Detained since February 1, Suu Kyi faces charges including flouting coronavirus restrictions and illegally importing walkie talkies -- which could see her jailed for more than a decade.
International pressure, including sanctions targeting the military and army-linked businesses, has done little to knock the junta off course.
The 10-country Association of Southeast Asian Nations (ASEAN) has tried to negotiate with the regime -- though critics say the bloc lacks diplomatic clout and unity.
ASEAN leaders in April called for an "immediate cessation of violence" and a visit to Myanmar by a regional special envoy, an agreement that Min Aung Hlaing later walked back.
On Sunday, the general announced the selection of an ASEAN envoy -- Thailand's former deputy foreign minister Virasakdi Futrakul -- and declared the junta "ready to work on ASEAN cooperation".
Myanmar's military has long had a close relationship with its Thai counterpart -- which has a track record of being putsch-happy, staging more than a dozen coups in Thailand since 1932.
- 'Remarkable courage' -
Across Myanmar Sunday small groups of demonstrators marched -- from the southern coastal city of Dawei to jade-producing town Hpakant -- to demand a return to democracy.
Protesters in the northern town of Kale held banners reading "strength for the revolution" while demonstrators set off flares at a march in the commercial capital Yangon.
But, six months since the generals ended a decade-long experiment with democracy, large-scale protests are no longer the norm due to violent crackdowns and mass arrests.

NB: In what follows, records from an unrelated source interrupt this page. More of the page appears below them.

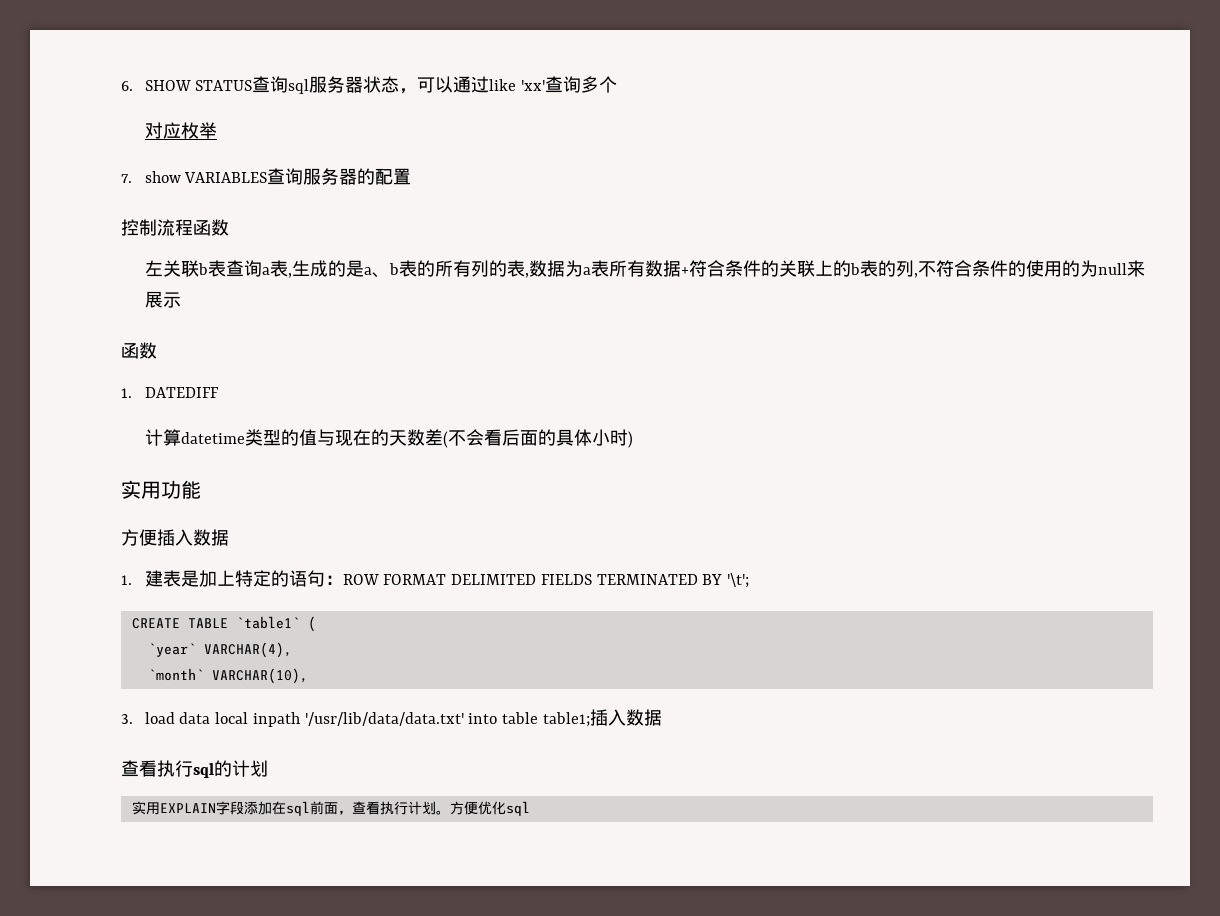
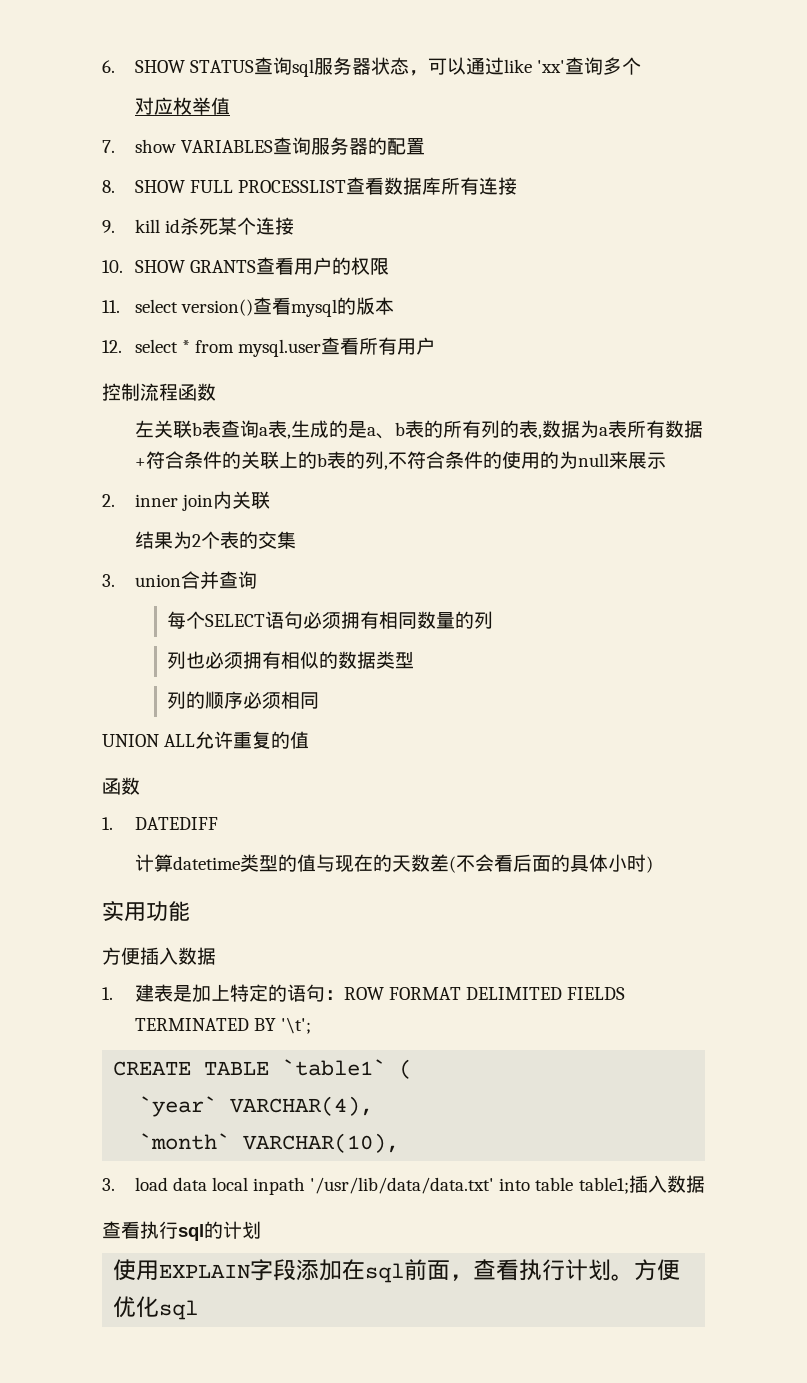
(217, 130) none -> [210,97,230,115] 值
(412, 176) none -> [102,177,517,195] [102,217,294,235] [102,257,389,275] [102,297,394,317] [102,337,435,357] // 8. SHOW FULL PROCESSLIST查看数据库所有连接 // 9. kill id杀死某个连接 // 10. SHOW GRANTS查看用户的权限 // 11. select version()查看mysql的版本 // 12. select * from mysql.user查看所有用户
(181, 300) none -> [102,491,270,511] [134,531,296,549] [102,571,257,589] [167,611,494,629] [167,651,415,669] [167,691,320,709] [102,731,310,749] // 2. inner join内关联 // 结果为2个表的交集 // 3. union合并查询 // 每个SELECT语句必须拥有相同数量的列 // 列也必须拥有相似的数据类型 // 列的顺序必须相同 // UNION ALL允许重复的值
[131,801,146,815] 实 -> [113,1259,137,1281] 使

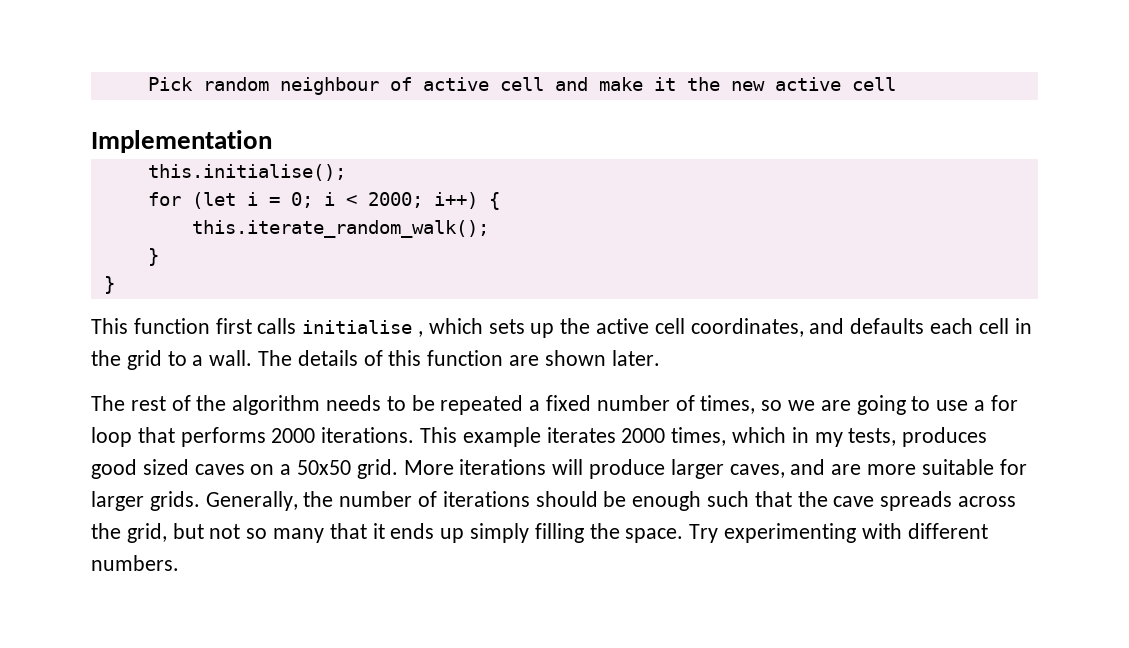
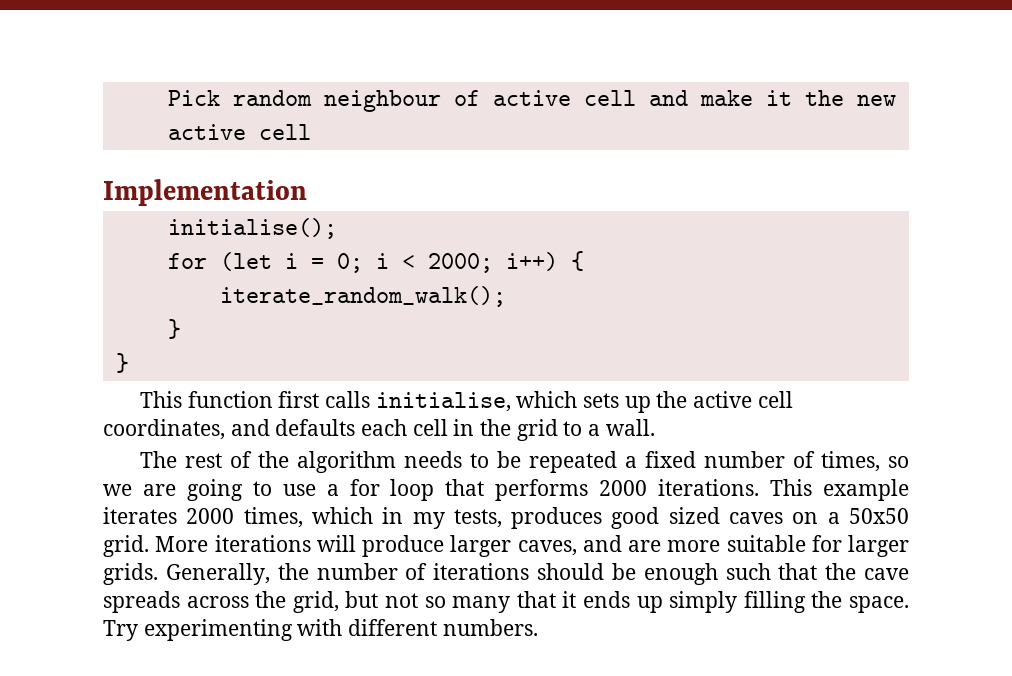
[147,164,346,181] this.initialise(); -> [167,218,337,239] initialise();
[191,220,489,238] this.iterate_random_walk(); -> [219,286,506,307] iterate_random_walk();
[302,320,424,337] initialise , -> [375,392,511,412] initialise,
[258,350,660,366] The details of this function are shown later. -> (655, 427) none

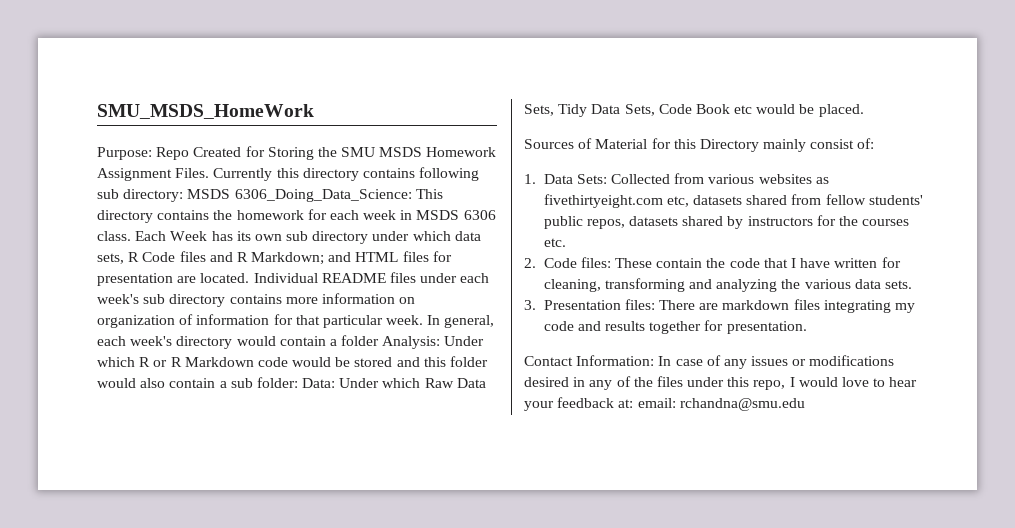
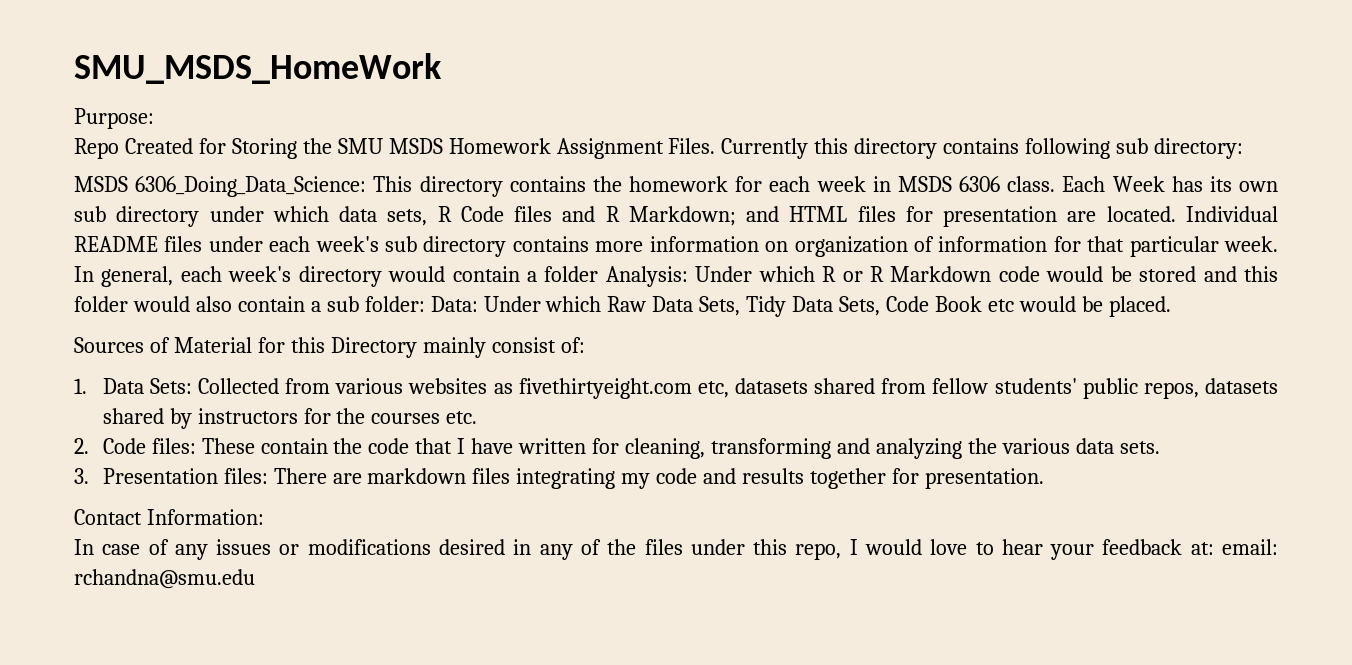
(152, 153) none -> (154, 118) //
(184, 195) none -> (1244, 148) //
(655, 360) none -> (264, 517) //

A deadly Covid-19 surge, which has left staff and volunteers working in crematoriums and cemeteries overwhelmed with bodies, is also limiting turnouts.
Pro-democracy medical workers -- among the first to kick off a nationwide civil disobedience campaign joined by tens of thousands of government workers -- now work underground to provide telemedicine consultations to the ill.
But the need is still great, with pleas for help resounding across social media, and residents waiting in long lines for oxygen tanks and medicine for virus-afflicted relatives.
"In the six months since the coup, the people of Myanmar have demonstrated remarkable courage and conviction in the face of widespread violence... and now a devastating public health crisis," said the US embassy in Myanmar on its official Facebook page Sunday.
"The United States remains firmly committed to supporting the people of Myanmar in their aspirations for a democratic, inclusive future of their own choosing."